• Description of the task
Please print the entries below exactly, from the line with "font-size: 31px ->" through the line with "font-size: 20px ->", including both of those lines and leaving out all others.

• Dataset
========================================================================

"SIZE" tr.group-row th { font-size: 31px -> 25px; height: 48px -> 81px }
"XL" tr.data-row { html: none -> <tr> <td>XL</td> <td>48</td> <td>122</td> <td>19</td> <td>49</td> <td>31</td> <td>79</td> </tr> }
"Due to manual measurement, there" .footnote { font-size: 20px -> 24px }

========================================================================

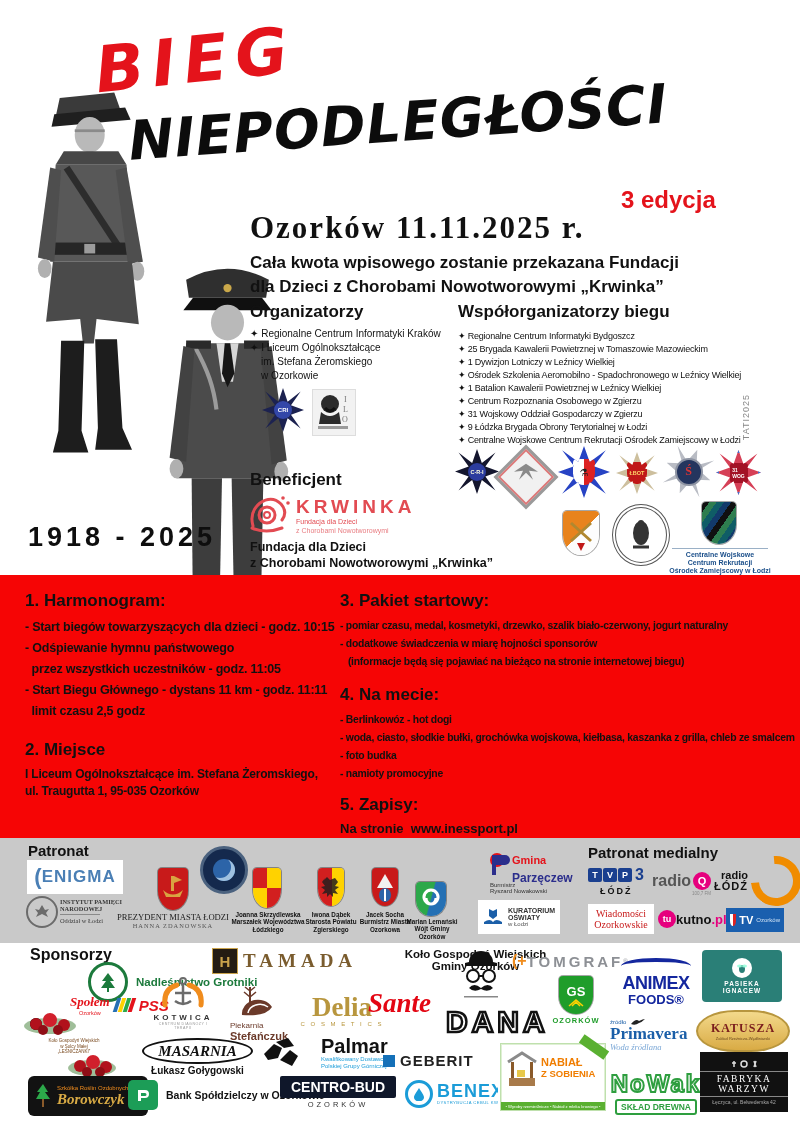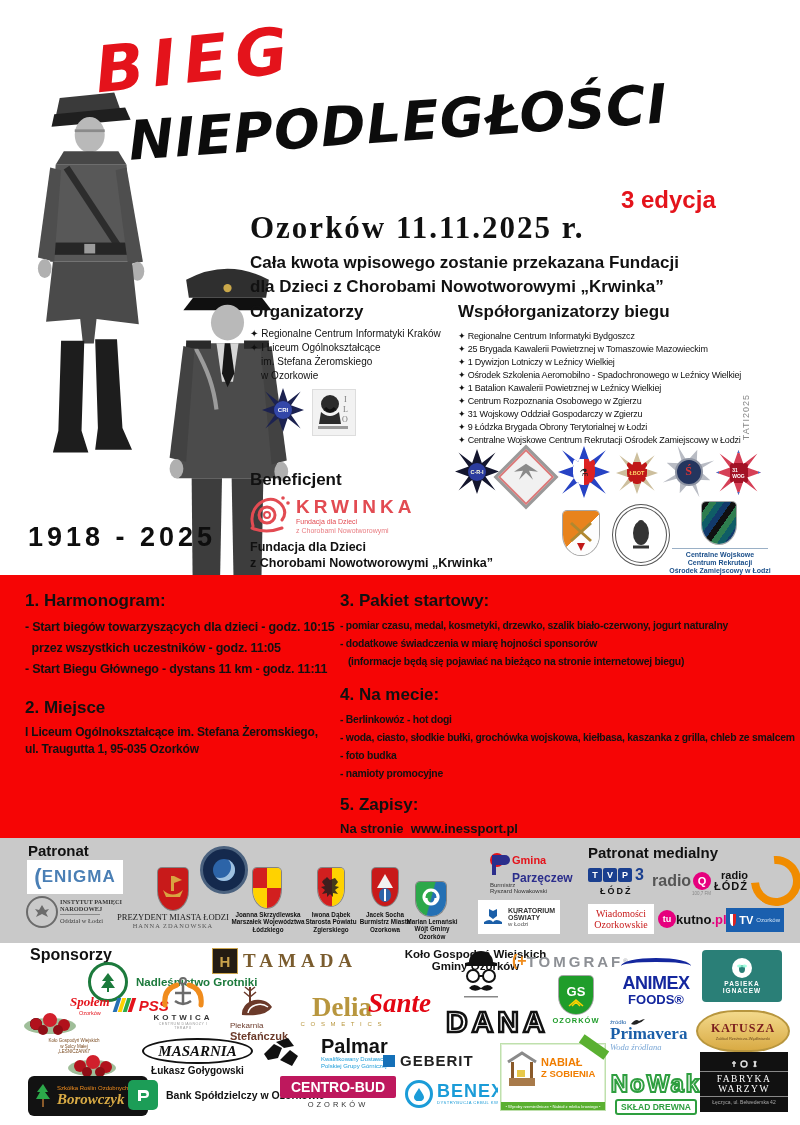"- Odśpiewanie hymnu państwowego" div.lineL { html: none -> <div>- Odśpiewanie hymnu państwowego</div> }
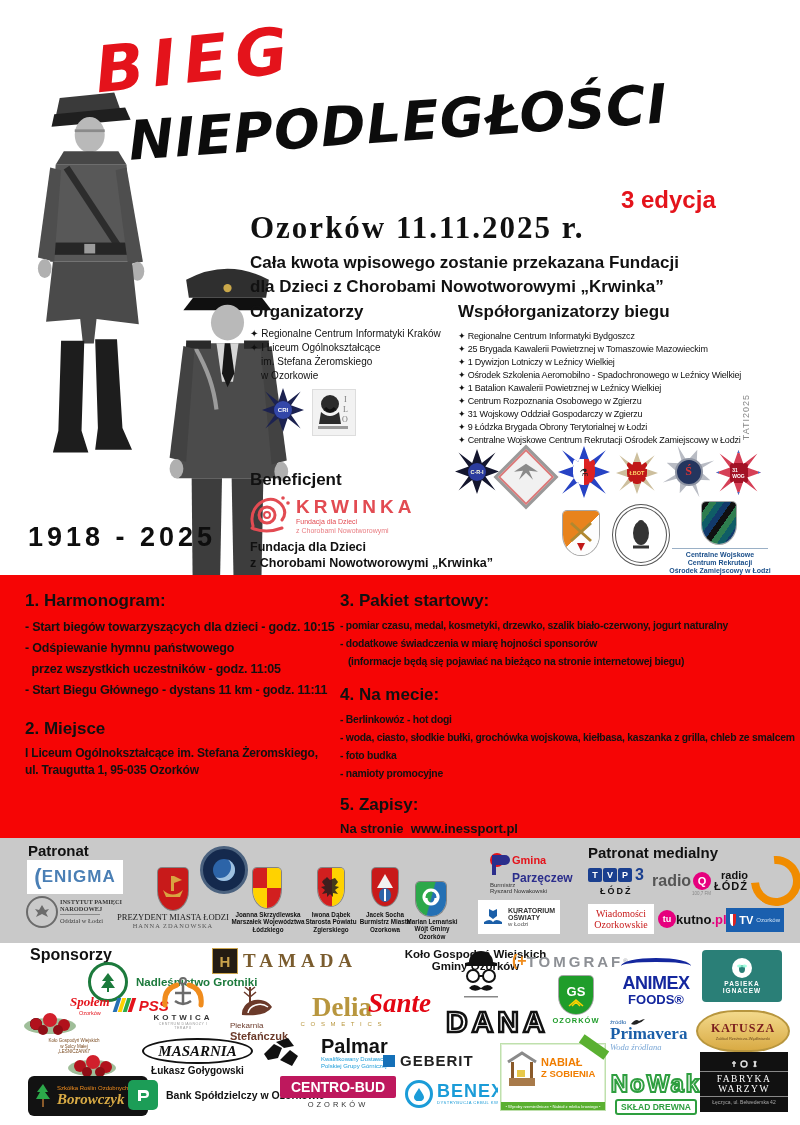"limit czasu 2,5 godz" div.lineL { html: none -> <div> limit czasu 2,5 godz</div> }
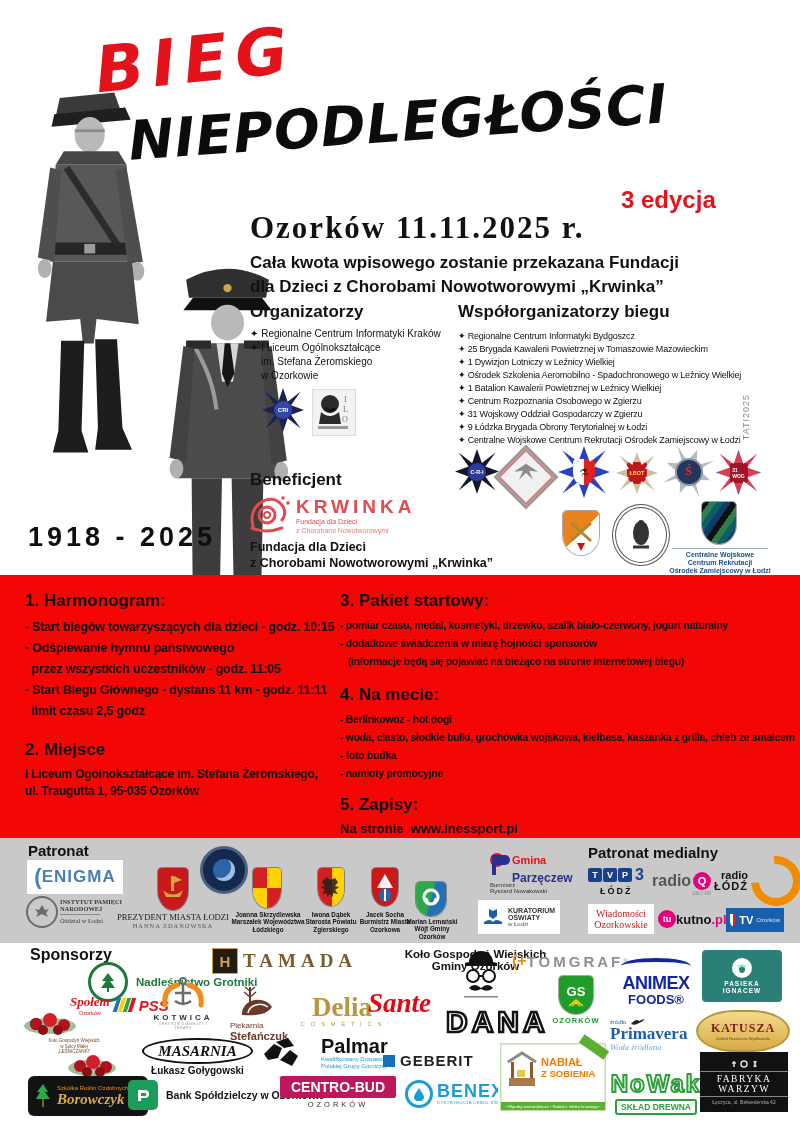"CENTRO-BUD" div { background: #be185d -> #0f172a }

========================================================================

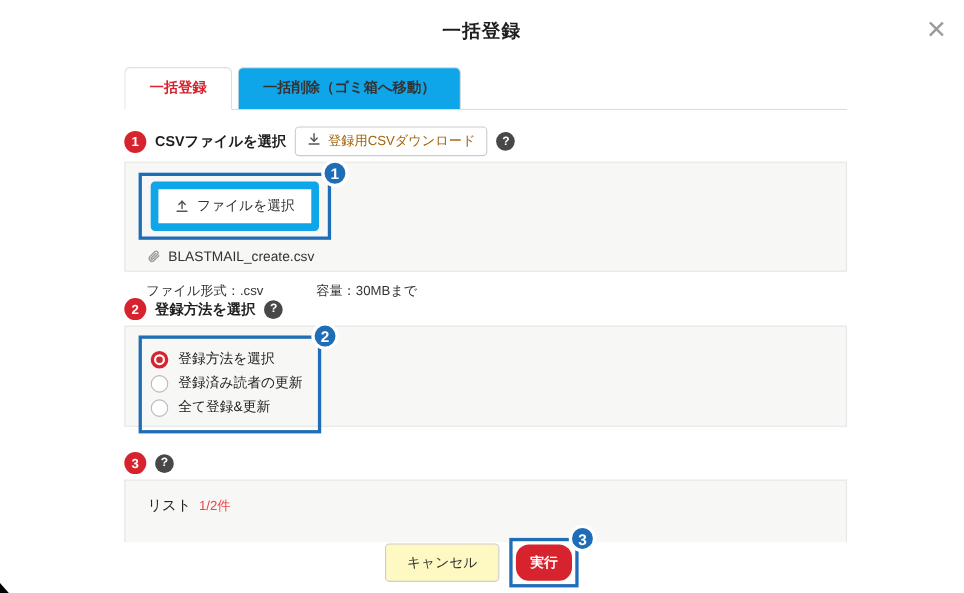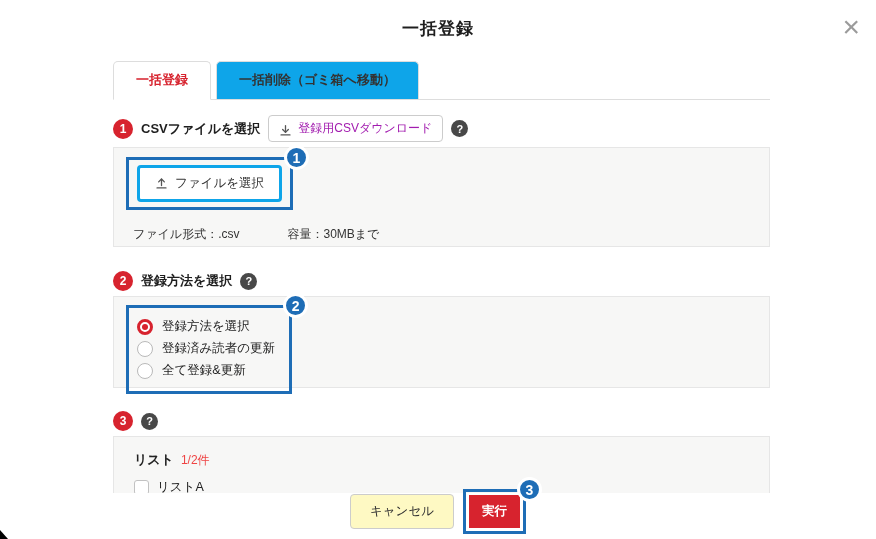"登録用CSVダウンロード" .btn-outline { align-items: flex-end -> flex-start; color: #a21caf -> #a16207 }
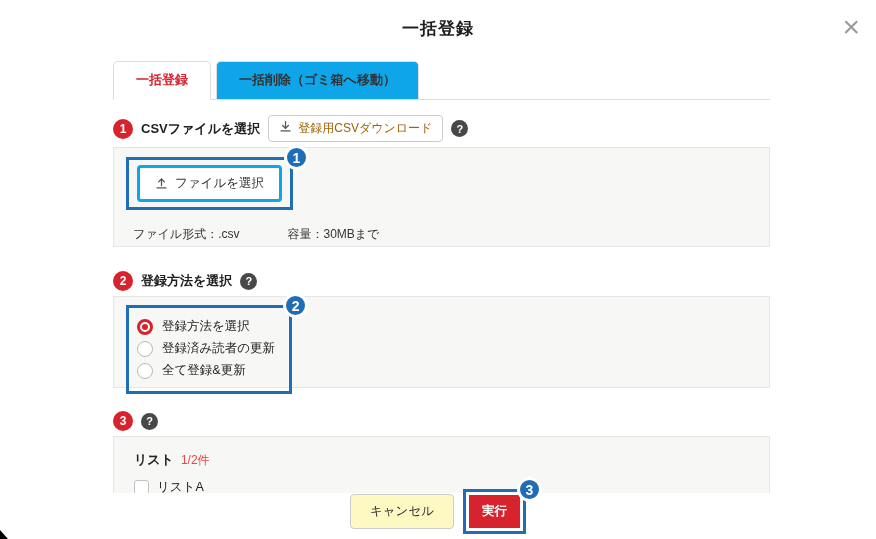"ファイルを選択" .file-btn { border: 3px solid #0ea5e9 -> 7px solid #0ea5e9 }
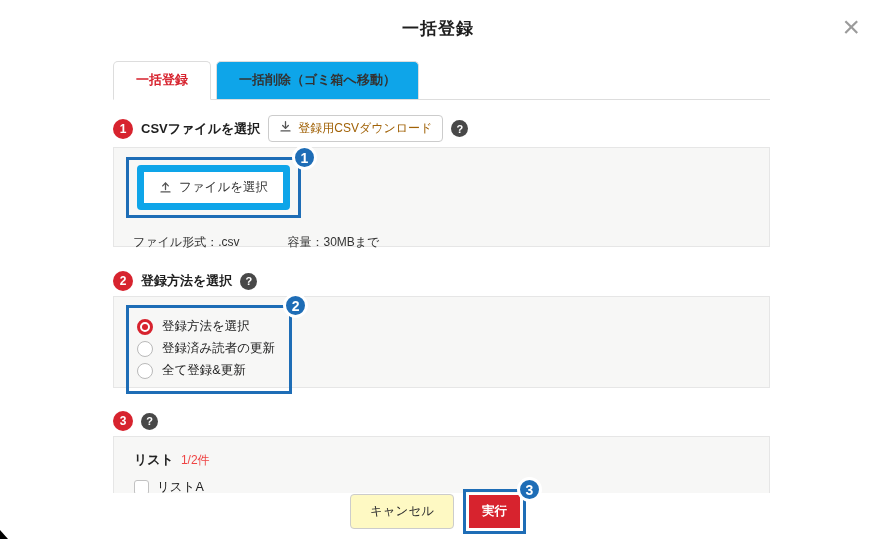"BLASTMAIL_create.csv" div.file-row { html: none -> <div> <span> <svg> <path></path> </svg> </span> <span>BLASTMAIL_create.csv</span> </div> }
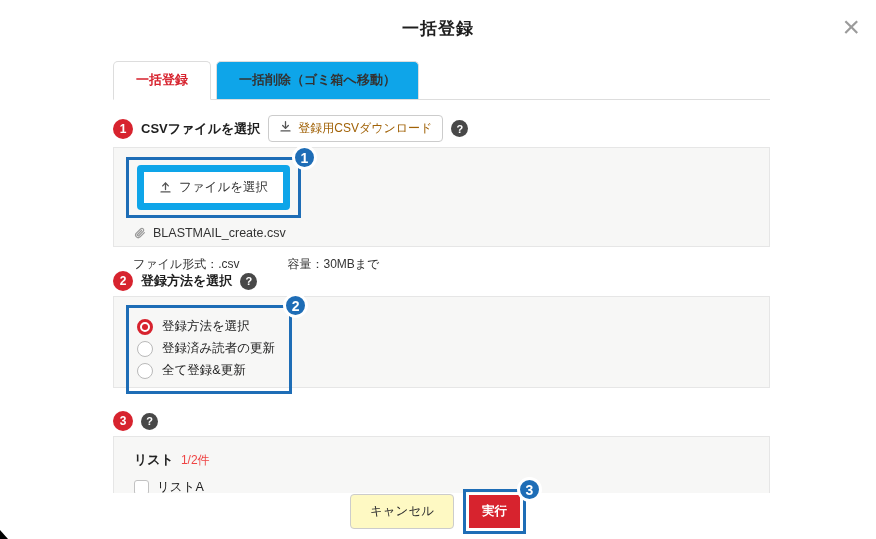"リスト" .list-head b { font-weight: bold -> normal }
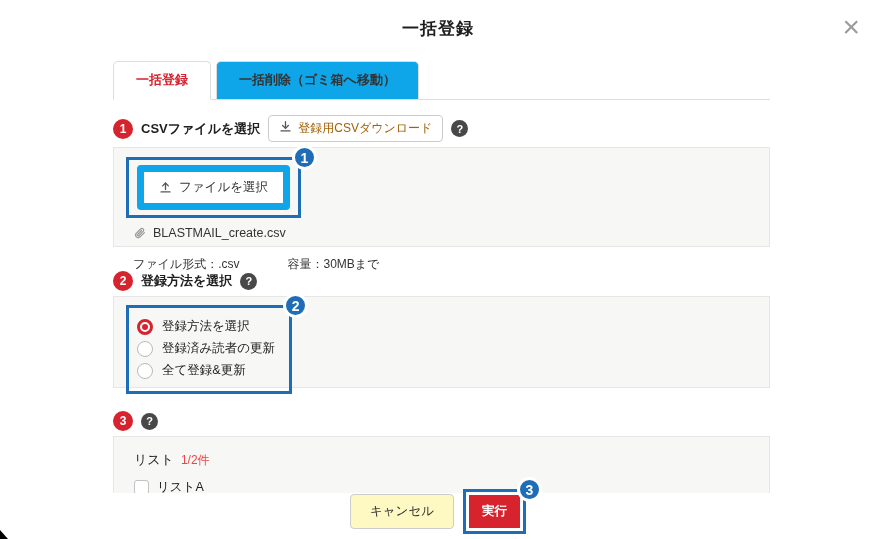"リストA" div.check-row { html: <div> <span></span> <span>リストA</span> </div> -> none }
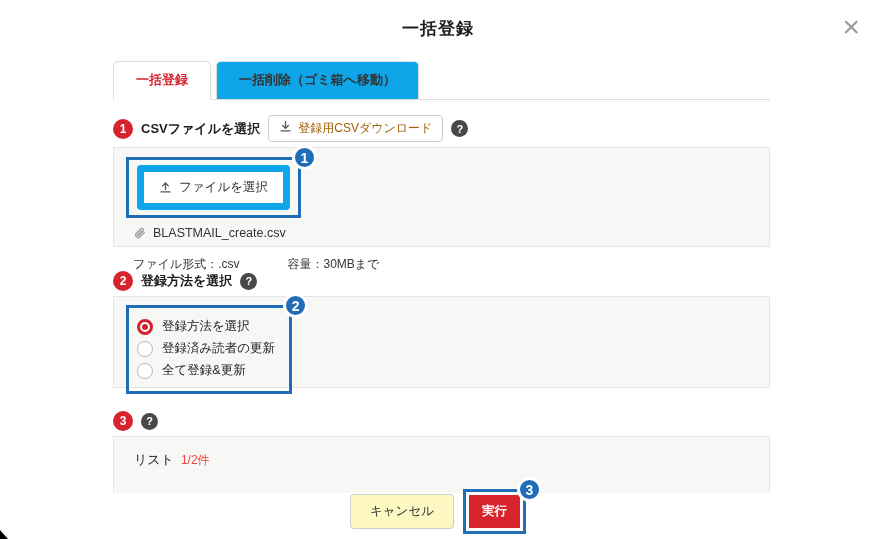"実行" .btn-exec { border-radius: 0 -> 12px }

========================================================================

• Your response
"SIZE" tr.group-row th { font-size: 31px -> 25px; height: 48px -> 81px }
"XL" tr.data-row { html: none -> <tr> <td>XL</td> <td>48</td> <td>122</td> <td>19</td> <td>49</td> <td>31</td> <td>79</td> </tr> }
"Due to manual measurement, there" .footnote { font-size: 20px -> 24px }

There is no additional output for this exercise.